The next two months, I made about $28,000 in four events. I finished second in a playoff in a tournament in Duncan, Oklahoma. Then in the top five at the Arkansas Open. A top 10 in the Oklahoma Open followed. Then another top five in St. Louis at a kind of Masters for the minitours.
I was practically on fire, right from the start, and the timing was perfect, because the next thing up was the PGA Tour Qualifying School, where I would earn my PGA Tour card for the 1988 season, which would let me start playing with the big boys.
Problem is, I flunked out.
Ask just about any professional golfer and he’ll tell you that the toughest golf tournament he ever played in—by far—was Q-School.
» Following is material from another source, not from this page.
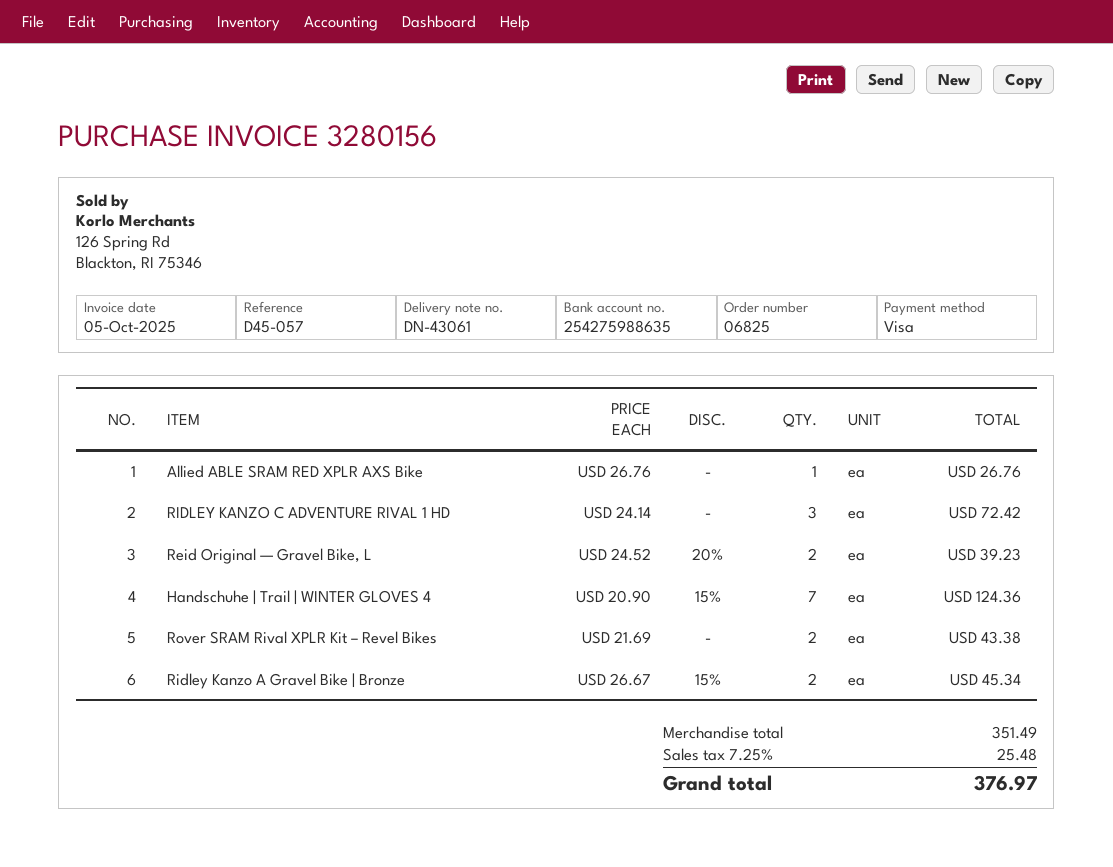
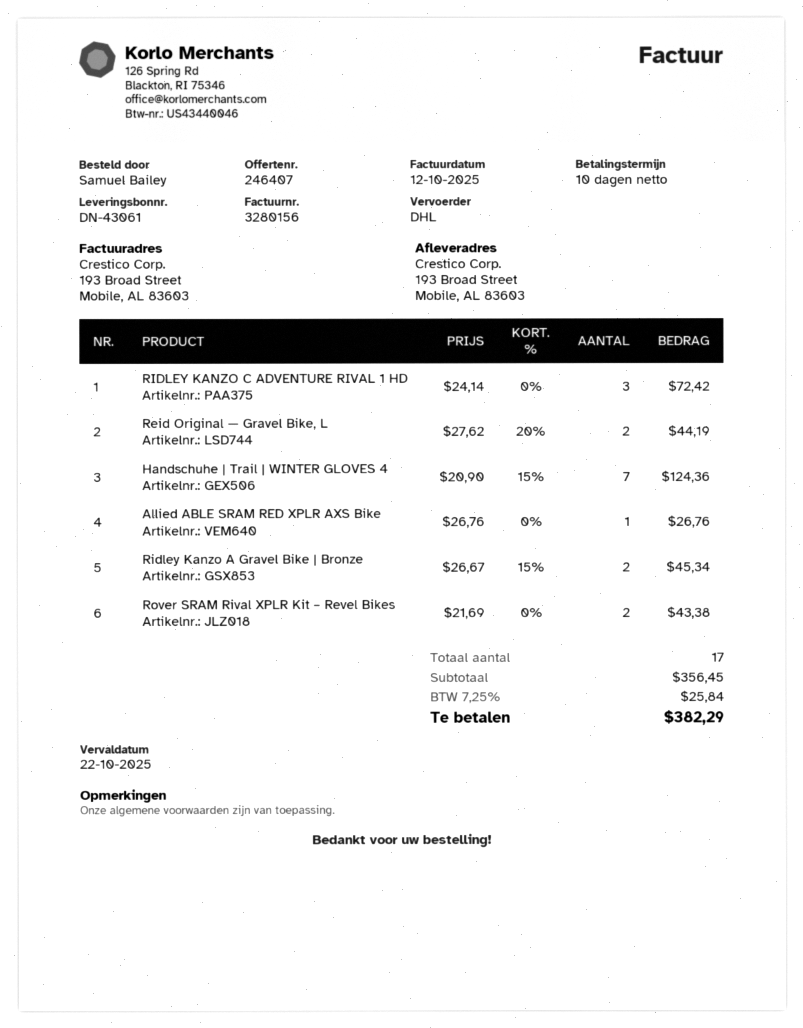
invoice date: 2025-10-05 -> 2025-10-12
Reid Original — Gravel Bike, L: 2 x 24.52 - 20% = 39.23 -> 2 x 27.62 - 20% = 44.19
subtotal: 351.49 -> 356.45
tax: 7.25% = 25.48 -> 7.25% = 25.84
total: 376.97 -> 382.29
Q-School is held every fall in three stages, for a total of 252 holes if you make it through the final stage. Last year, about 1,200 golfers competed for 30 PGA Tour cards for 2006. Get through Q-School and you get a shot at setting yourself up for life. This year, for example, if some new graduate of the 2005 Q-School finishes 125th on the 2006 money list, he’ll make about $650,000—not counting sponsorship money and outings money—and he’ll get a ticket to come back in 2007 and do it again.